静かに壊れゆく家族の物語。
2018年11月23日(金)に日本での公開がスタートした『イット・カムズ・アット・ナイト』(原題:It Comes at Night)を観てきました。
公開初日に観に行ったんですけど今回も無料鑑賞券の消費が目的で、予告編なんかで気にはなっていたもののそれほど期待していたわけではありません。
同じ製作陣の作品である『イット・フォローズ』(原題:It Follows)がそんなに好みじゃなかったっていうのが期待値を下げてましたね。
ちなみに『イット・フォローズ』は完全なるオカルトホラーでしたが、今回の『イット・カムズ・アット・ナイト』は極限心理スリラー。

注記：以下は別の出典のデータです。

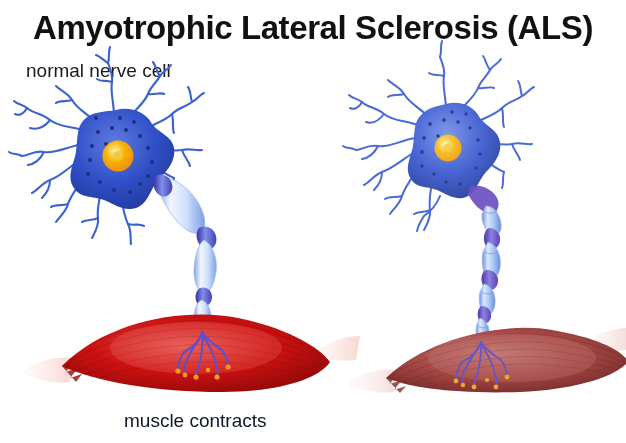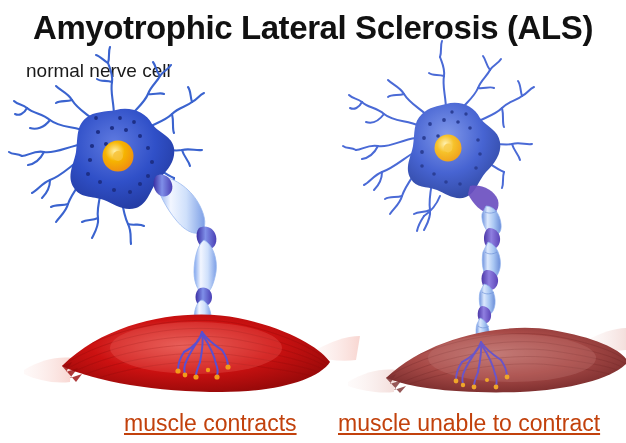--- a/index.html
+++ b/index.html
@@ -51,11 +51,10 @@
   .caption {
     position: absolute;
     top: 410px;
-    font-size: 23px;
+    font-size: 19px;
     font-weight: normal;
-    color: #c2410c;
+    color: #0f172a;
     white-space: nowrap;
-    text-decoration: underline;
   }
   .caption.left  { left: 124px; }
   .caption.right { left: 338px; }

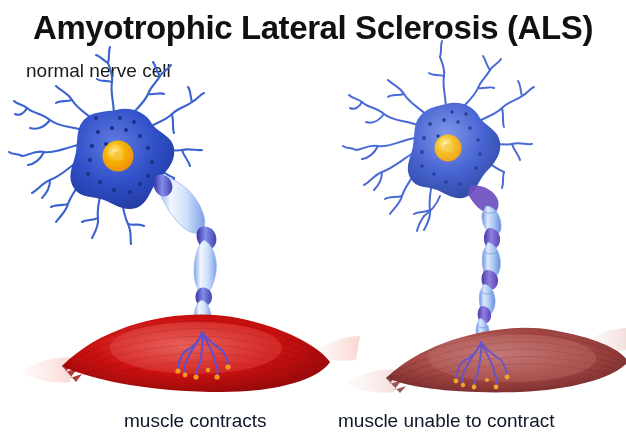--- a/index.html
+++ b/index.html
@@ -426,7 +426,6 @@
 
   <div class="caption left">muscle contracts</div>
 
-  <div class="caption right">muscle unable to contract</div>
 
 </div>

どう考えても心理スリラーの方が私好みですし、ホラーが苦手な旦那と一緒に観ても安心。その証拠に「全然怖くなかった」って言ってました。
そう、怖くなかったです。『イット・カムズ・アット・ナイト』は怖くなかったんです。
あらすじ
夜襲い来る“それ”の感染から逃れるため、ある一家が森の奥深くにある一軒家に、外界との接触を断ちひっそりと暮らしていた。
しかしある日、そこに別の家族が助けを求めて転がり込んでくる。うまく回り始めたかに見えた2組の家族の共同生活。
しかしある夜、固く閉ざされていた禁断の赤いドアが開き、彼らの静寂が破られる…ひたひたと迫り来る闇と、疑心暗鬼が渦巻く世界。92分の絶望が、あなたを襲う。
(映画『イット・カムズ・アット・ナイト』公式サイトより引用)
「しかしある」が連用されていることに引っかかりますが、ざっくりとしたあらすじはこんな感じです。
2017年にアメリカで公開された際、『イット・カムズ・アット・ナイト』は批評家からは高評価を与えられたそうです。しかし観客からの評判は悪く、興行収入は予想を下回る結果に。
まぁ確かに万人受けする作品ではないですし、ホラーだとしてもスリラーだとしても物足りなさを感じる人は多いのかもしれません。
でも私はキャッチコピーの「外には恐怖。中には狂気。」ってフレーズにものすごく納得しましたし、納得すると同時に切なさややるせなさを感じました。
『イット・カムズ・アット・ナイト』は、作品を反芻すればするほど何とも言えない苦しさを味わわせてくれる、なかなかおもしろい作品だと思います。